Set up the directory structure:
project_dir="/data/BIDS-HPC/private/projects/dmi2"
working_dir="/home/weismanal/notebook/2020-06-10/dmi"
mkdir "$project_dir" "$working_dir"
cd "$working_dir"
git clone git@github.com:andrew-weisman/target_classification.git "$project_dir/checkout"
mkdir "$project_dir/data"
Note: The effort using the data directly from the TARGET data website (as opposed to the GDC Data Portal) is in the target_data_website
branch of this repository.
Download the manifest for all the gene expression quantification files in the TARGET program (click on the blue "Manifest" button):
Place the downloaded manifest file as $project_dir/checkout/manifests/gdc_manifest.2020-06-10-all_gene_expression_files_in_target.txt
.
In addition, click on the blue "Add All Files to Cart" button, go to the cart (top right of page), click on the two blue buttons "Sample Sheet" and "Metadata", and save the resulting two files to $project_dir/data
. The two files will be named, e.g., gdc_sample_sheet.2020-07-02.tsv
and metadata.cart.2020-07-02.json
.
Note that these 5,149 files correspond to 1,192 cases (people [for sure that's what it means]).
Download the expression files from the manifest on Helix:
module load gdc-client
mkdir "$project_dir/data/all_gene_expression_files_in_target"
cd !!:1
gdc-client download -m "$project_dir/checkout/manifests/gdc_manifest.2020-06-10-all_gene_expression_files_in_target.txt"

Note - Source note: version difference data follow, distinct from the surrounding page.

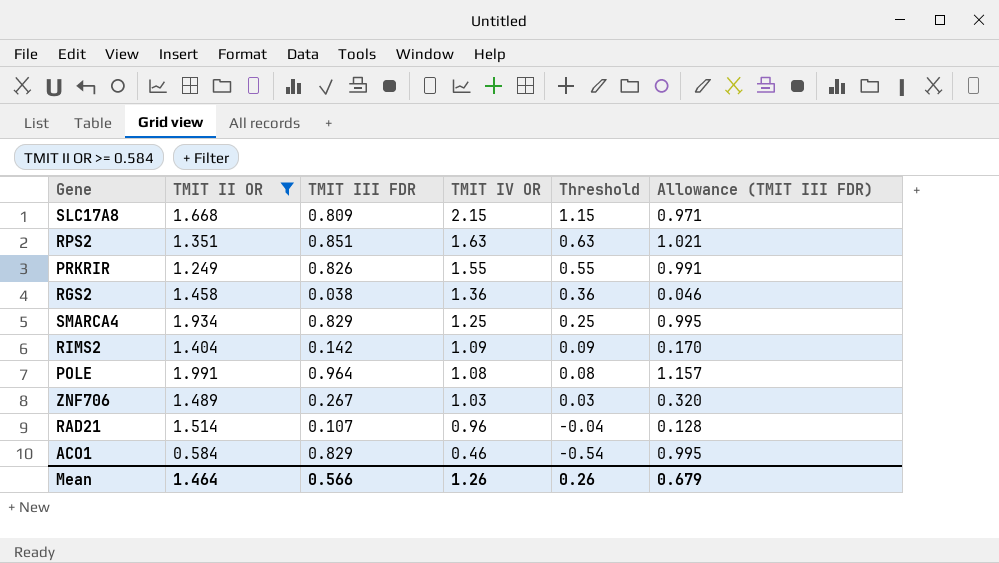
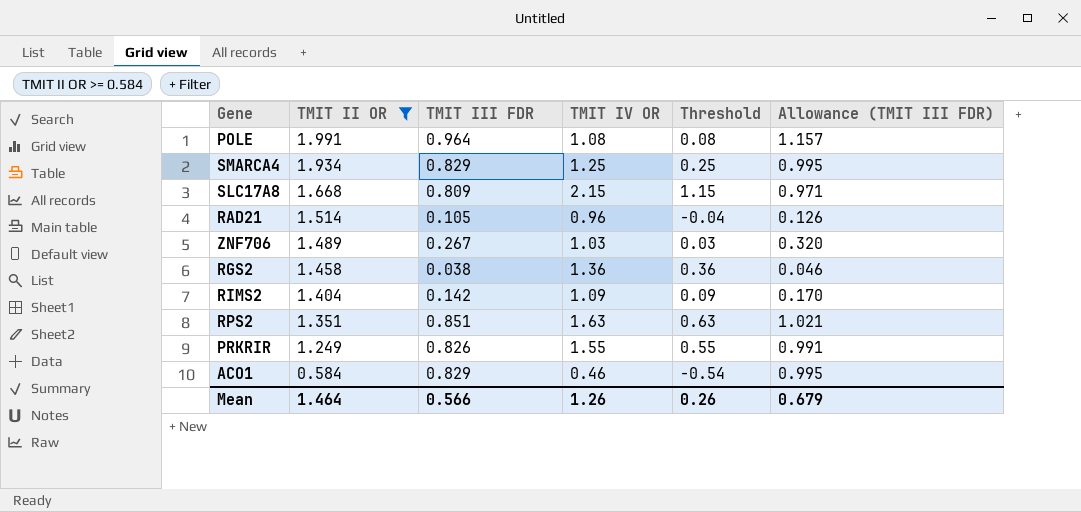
row order: TMIT IV OR descending -> TMIT II OR descending
RAD21 | TMIT III FDR: 0.107 -> 0.105
RAD21 | Allowance (TMIT III FDR): 0.128 -> 0.126

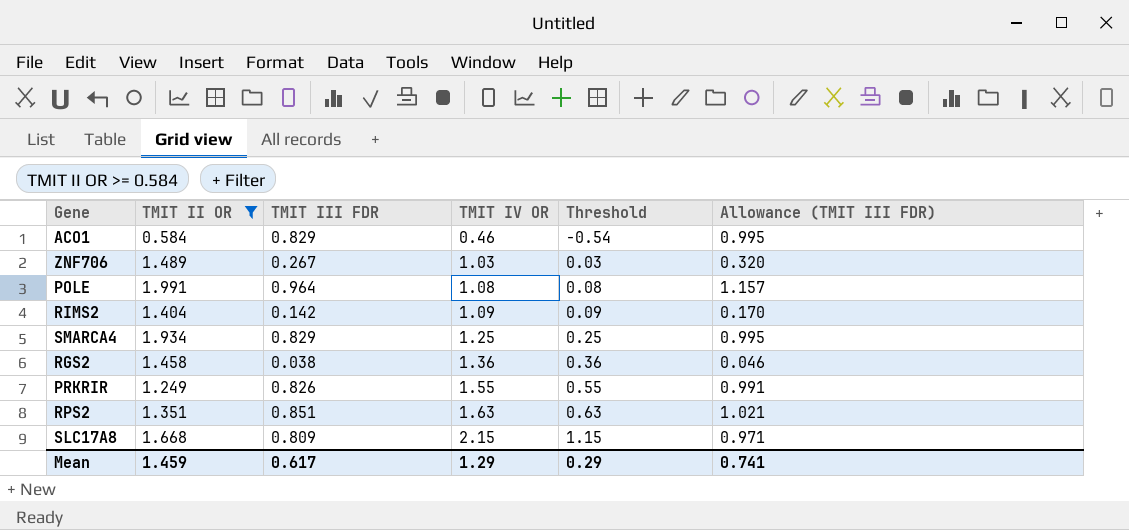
row order: TMIT II OR descending -> TMIT IV OR ascending
row RAD21: 1.514 | 0.105 | 0.96 | -0.04 | 0.126 -> none
Mean | TMIT II OR: 1.464 -> 1.459
Mean | TMIT III FDR: 0.566 -> 0.617
Mean | TMIT IV OR: 1.26 -> 1.29
Mean | Threshold: 0.26 -> 0.29
Mean | Allowance (TMIT III FDR): 0.679 -> 0.741

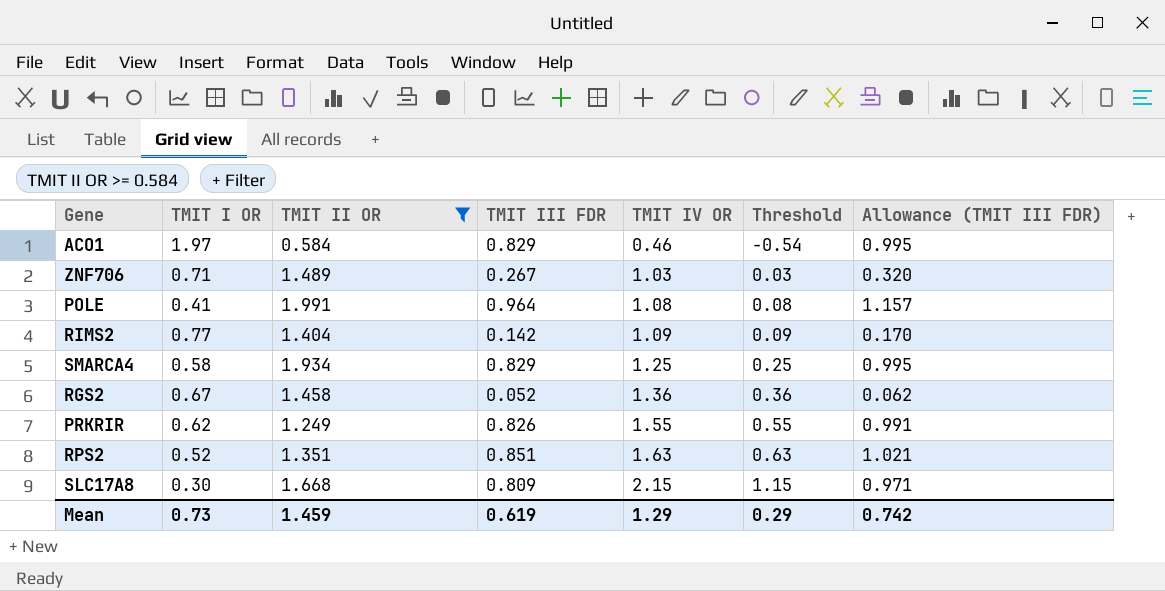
column TMIT I OR | position: none -> 2
RGS2 | TMIT III FDR: 0.038 -> 0.052
RGS2 | Allowance (TMIT III FDR): 0.046 -> 0.062
Mean | TMIT III FDR: 0.617 -> 0.619
Mean | Allowance (TMIT III FDR): 0.741 -> 0.742

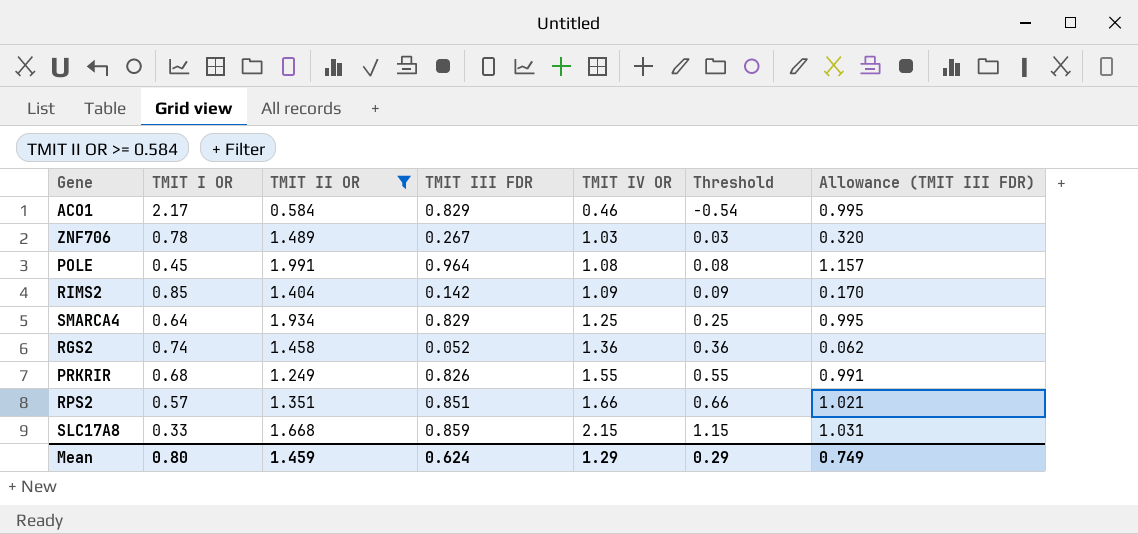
ACO1 | TMIT I OR: 1.97 -> 2.17
ZNF706 | TMIT I OR: 0.71 -> 0.78
POLE | TMIT I OR: 0.41 -> 0.45
RIMS2 | TMIT I OR: 0.77 -> 0.85
SMARCA4 | TMIT I OR: 0.58 -> 0.64
RGS2 | TMIT I OR: 0.67 -> 0.74
PRKRIR | TMIT I OR: 0.62 -> 0.68
RPS2 | TMIT I OR: 0.52 -> 0.57
RPS2 | TMIT IV OR: 1.63 -> 1.66
RPS2 | Threshold: 0.63 -> 0.66
SLC17A8 | TMIT I OR: 0.30 -> 0.33
SLC17A8 | TMIT III FDR: 0.809 -> 0.859
SLC17A8 | Allowance (TMIT III FDR): 0.971 -> 1.031
Mean | TMIT I OR: 0.73 -> 0.80
Mean | TMIT III FDR: 0.619 -> 0.624
Mean | Allowance (TMIT III FDR): 0.742 -> 0.749

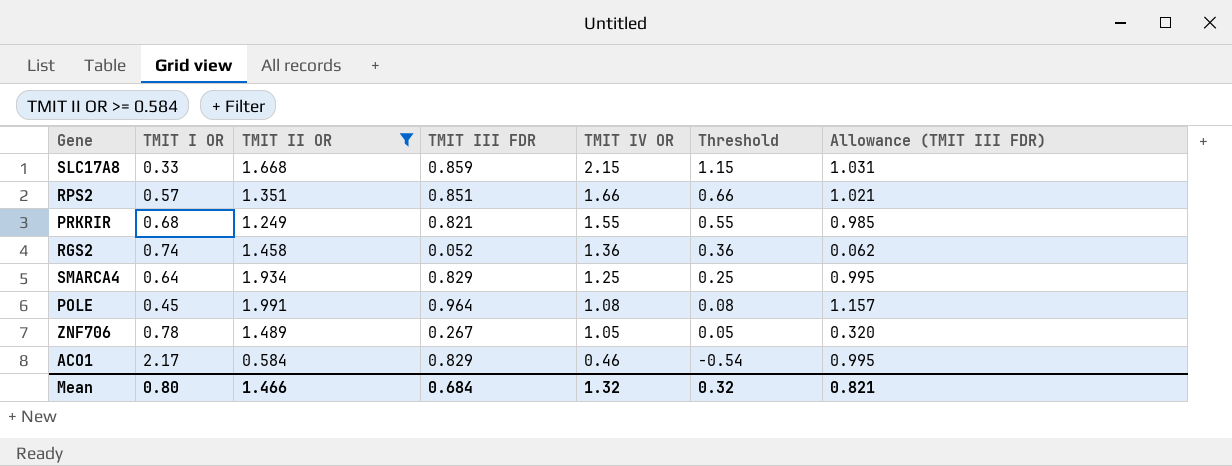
row order: TMIT IV OR ascending -> TMIT IV OR descending
row RIMS2: 0.85 | 1.404 | 0.142 | 1.09 | 0.09 | 0.170 -> none
PRKRIR | TMIT III FDR: 0.826 -> 0.821
PRKRIR | Allowance (TMIT III FDR): 0.991 -> 0.985
ZNF706 | TMIT IV OR: 1.03 -> 1.05
ZNF706 | Threshold: 0.03 -> 0.05
Mean | TMIT II OR: 1.459 -> 1.466
Mean | TMIT III FDR: 0.624 -> 0.684
Mean | TMIT IV OR: 1.29 -> 1.32
Mean | Threshold: 0.29 -> 0.32
Mean | Allowance (TMIT III FDR): 0.749 -> 0.821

Extract the resulting compressed files and link to them from a single folder $project_dir/data/all_gene_expression_files_in_target/links
:
mkdir links
cd !!:1
for file in $(find ../ -iname "*.gz"); do gunzip "$file"; done
for file in $(find ../ -type f | grep -v "/logs/\|/annotations.txt"); do ln -s $file; done
ln -s "$project_dir/checkout/manifests/gdc_manifest.2020-06-10-all_gene_expression_files_in_target.txt" MANIFEST.txt
Note that
for file in $(ls | grep -v MANIFEST.txt); do echo $file | awk -v FS="." '{print $1}'; done | sort -u | wc -l
shows that, ostensibly, there are 2,481 unique expression files (independent of normalization). This is just based on the filenames, and is not actually correct.
Start an interactive allocation, using, e.g.,
sinteractive --mem=40g # --mem=20g may be fine
Go through the Python Jupyter notebook /data/BIDS-HPC/private/projects/dmi2/checkout/main.ipynb
. Use the conda
environment /data/BIDS-HPC/public/software/conda/envs/r_env
. (Note this environment contains pandas
version 1.1.0
, whereas Biowulf's default python
module has pandas
version 0.24.2
, which is insufficient.) See here for more notes on the environment.